Прибыль как хищение
Несмотря на твердую цену госконтракта, установленную в ходе аукциона, следствие сочло ее необоснованно завышенной
Лазарев Константин
Руководитель направления «Уголовное право» КА «Тарло и партнеры»
22 Октября 2020
Судебная практикаУголовное право и процесс
29 сентября Басманный районный суд г. Москвы вынес постановление об избрании меры пресечения в виде содержания под стражей в отношении депутата Законодательного собрания Иркутской области Андрея Левченко, сына бывшего губернатора Иркутской области Сергея Левченко.
Накануне, 28 сентября, Андрею Левченко было предъявлено обвинение по ч. 4 ст. 159 УК РФ – в том, что он создал устойчивую группу для того, чтобы в ходе исполнения договоров с Фондом капитального ремонта многоквартирных домов Иркутской области на поставку и монтаж лифтового оборудования в жилые дома похитить денежные средства Фонда. По версии следствия, Левченко якобы завысил стоимость работ по поставке и монтажу оборудования – в одном случае на сумму свыше 6 млн руб., во втором – более чем на 10 млн руб. Однако общая сумма хищения, как посчитало следствие, составила свыше 185 млн руб.
Не вдаваясь в частные вопросы, которые только уводят от предмета доказывания по данному делу, обращу внимание на ключевое, на мой взгляд, обстоятельство.
Невозможно причинить ущерб заказчику путем завышения стоимости работ (услуг), если стороны договорились о твердой цене, – заказчик просто не заплатит большую сумму. Так произошло и в данном случае. Общая цена трех договоров с Фондом капремонта была установлена в ходе аукциона путем предложения лучших условий – понижения первоначальной цены заказчика – и составила в итоге более 558 млн руб. Таким образом, Фонд капремонта получил выгоду, поскольку цена договоров в результате оказалась ниже той, которую он был готов заплатить до проведения торгов.
Цена договоров включала все расходы подрядчика: стоимость лифтового оборудования и работы по монтажу. Никаких сумм сверх установленных договорами подрядчик не получил.
Приведу аналогию. Например, при оплате стоимости химчистки заказчику безразлично, какие затраты понесет при этом предприятие-исполнитель: заказчик все равно не заплатит больше той цены, которая ему была объявлена при сдаче пальто. В этом заключается принцип твердой цены. Тем, что исполнитель завысит стоимость каких-то своих работ, заказчику не будет причинен ущерб. Это, как говорится, «проблемы исполнителя».
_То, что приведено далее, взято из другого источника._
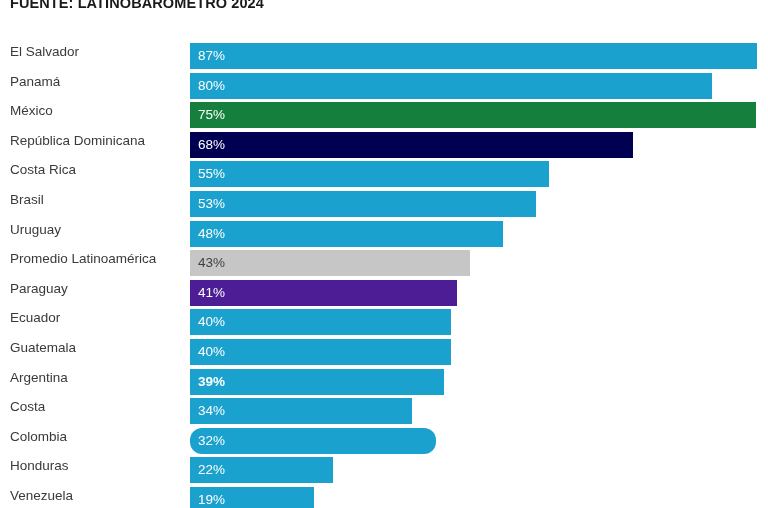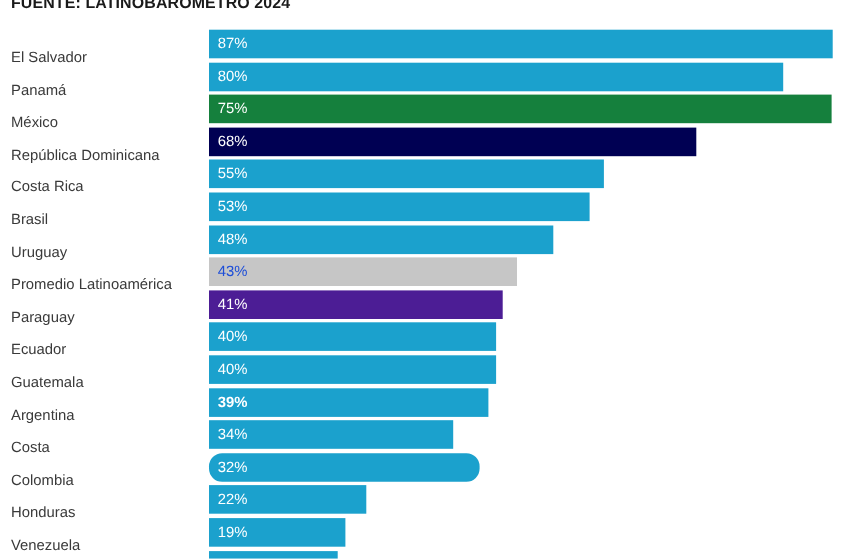--- a/index.html
+++ b/index.html
@@ -68,7 +68,7 @@
   .bar-track {
     position: absolute;
     left: 190px;
-    top: 0;
+    top: 16px;
     right: 0;
     height: 26px;
   }

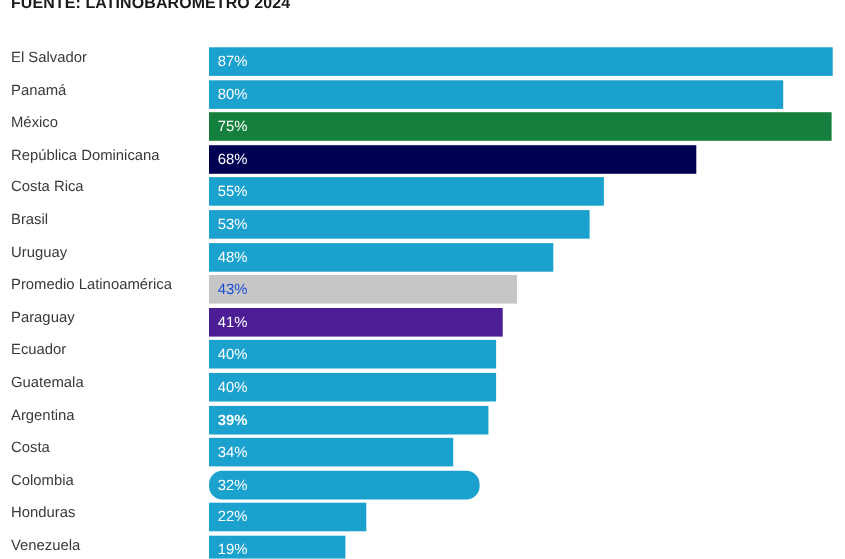--- a/index.html
+++ b/index.html
@@ -92,7 +92,7 @@
   }
 
   .bar.gray .bar-value {
-    color: #1d4ed8;
+    color: #404040;
   }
Итак, все работы, определенные договорами, были выполнены в полном объеме и оплачены заказчиком. Следовательно, ущерб, якобы нанесенный Фонду капремонта, не может заключаться в недопоставленном оборудовании или завышенной стоимости работ. В предъявленном Левченко постановлении о привлечении в качестве обвиняемого сумма ущерба свыше 185 млн руб. возникла как-то неожиданно в самом конце документа. При этом ни одна математическая операция с суммами, фигурирующими в постановлении, не приводит к указанной.
В настоящее время следствие пытается найти в цепочке поставщиков компании-подрядчика юрлицо, получившее наибольшую прибыль от этой сделки, чтобы обвинить Андрея Левченко в «завышении» цены. Таким образом, оно, на мой взгляд, манипулирует самим понятием предпринимательской деятельности, основной целью которой является извлечение прибыли. Оно умышленно игнорирует право предпринимателя получить прибыль, вторгаясь в хозяйственную деятельность предприятий в качестве некоего арбитра, наделив себя полномочиями произвольно оценивать достаточность торговой наценки в цепочке поставщиков и подменяя предусмотренную ст. 710 ГК РФ экономию подрядчика неюридическим понятием «завышение цены». Как же в таком случае быть со свободой предпринимательской деятельности и свободой заключения договора, предусмотренной ст. 421 ГК РФ, – разве Фонд капремонта под принуждением определял начальную цену аукциона?
Ситуация с Андреем Левченко, к сожалению, не единична. Следствие и прокуратура нередко всерьез рассматривают прибыль, получаемую поставщиками по госконтракту, как хищение, а суды, в свою очередь, зачастую безответственно подходят к вынесению постановлений об избрании подследственным меры пресечения в виде содержания под стражей, наглядно демонстрируя тем самым зависимость от исполнительной власти. Граждан подвергают уголовному преследованию на основании субъективных показаний свидетелей и потерпевших, что особенно драматично по сложным делам, в том числе связанным с экономическими преступлениями.
В заключение отмечу, что описанное уголовное дело в очередной раз подтверждает назревшую необходимость глубокого реформирования уголовного процесса и правоохранительной системы, исключая или минимизируя зависимость одного органа от другого. Решать эту задачу, на мой взгляд, требуется одновременно как на законодательном, так и на организационном уровнях.